At the OHS Leaders Summit, one concept resonated strongly across industries.
The “watermelon problem”.
Green on the outside, red on the inside.
It is a simple way of describing a complex issue: when reported safety performance looks healthy, but the lived experience of work tells a different story.
Julio Bara said, “We rely on data, but we do not always test whether it reflects what is actually happening.”
That tension matters because most organisations already have plenty of data. Lag indicators, lead indicators, audits and reporting packs all offer structure. But structure is not the same as truth. Good-looking data can still sit alongside unease, inconsistency and risk that people on the ground feel long before leaders see it.
Julio said, “Positive indicators should prompt confidence, but they should also prompt us to ask deeper questions.”
That was one of the Summit’s strongest reminders.
If leaders want a clearer picture of risk, they have to look beyond what is easy to count. They have to understand what work actually feels like; where the pressure points are, where the disconnects sit, and where systems sound stronger on paper than they feel in practice.
Julio said, “If we are not hearing uncomfortable feedback, we are unlikely to be seeing the full picture.”
This is where trust plays a central role in this process.
In many workplaces, trust exists within crews or immediate teams, but it does not always extend to the wider organisation. That shapes what people say, what they hold back, and whether issues are raised early enough to matter.
Julio said, “People will share what they feel safe to say, not always what needs to be said.”

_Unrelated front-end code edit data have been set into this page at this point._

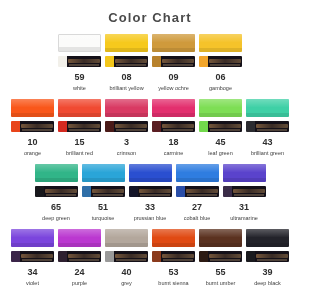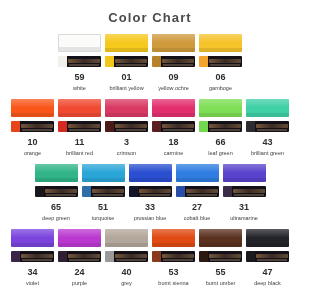"01" div.swatch-number { text: 01 -> 08 }
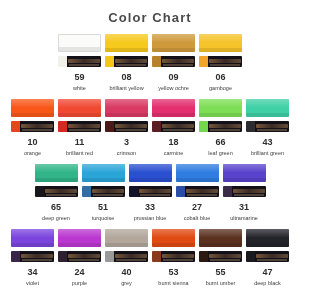"11" div.swatch-number { text: 11 -> 15 }
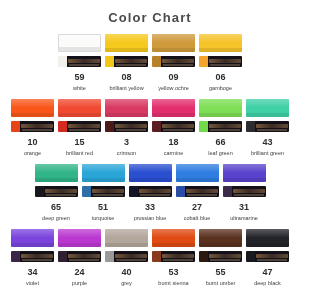"66" div.swatch-number { text: 66 -> 45 }
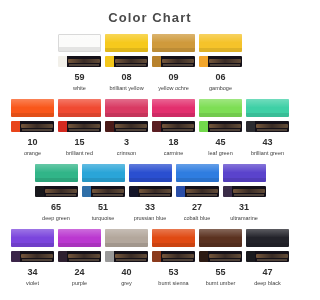"47" div.swatch-number { text: 47 -> 39 }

That is why the answer is not to abandon metrics. It is to test them against lived experience. To pair data with direct engagement. To create ways for individuals to speak honestly. And when they do, to act visibly enough that people believe the effort was worth making.
Julio said, “Listening without action reinforces the belief that nothing changes.”
That point lands because it is true in more than safety.
The quality of insight a business receives is shaped by what people believe will happen after they speak up. If the feedback disappears into process, trust shrinks. If something changes, even in a small and practical way, credibility starts to build.
That is where the watermelon analogy becomes useful. It reminds leaders not to be seduced by the surface.
What looks green on the surface may not be healthy underneath, and data only matters if it reflects the reality of the work.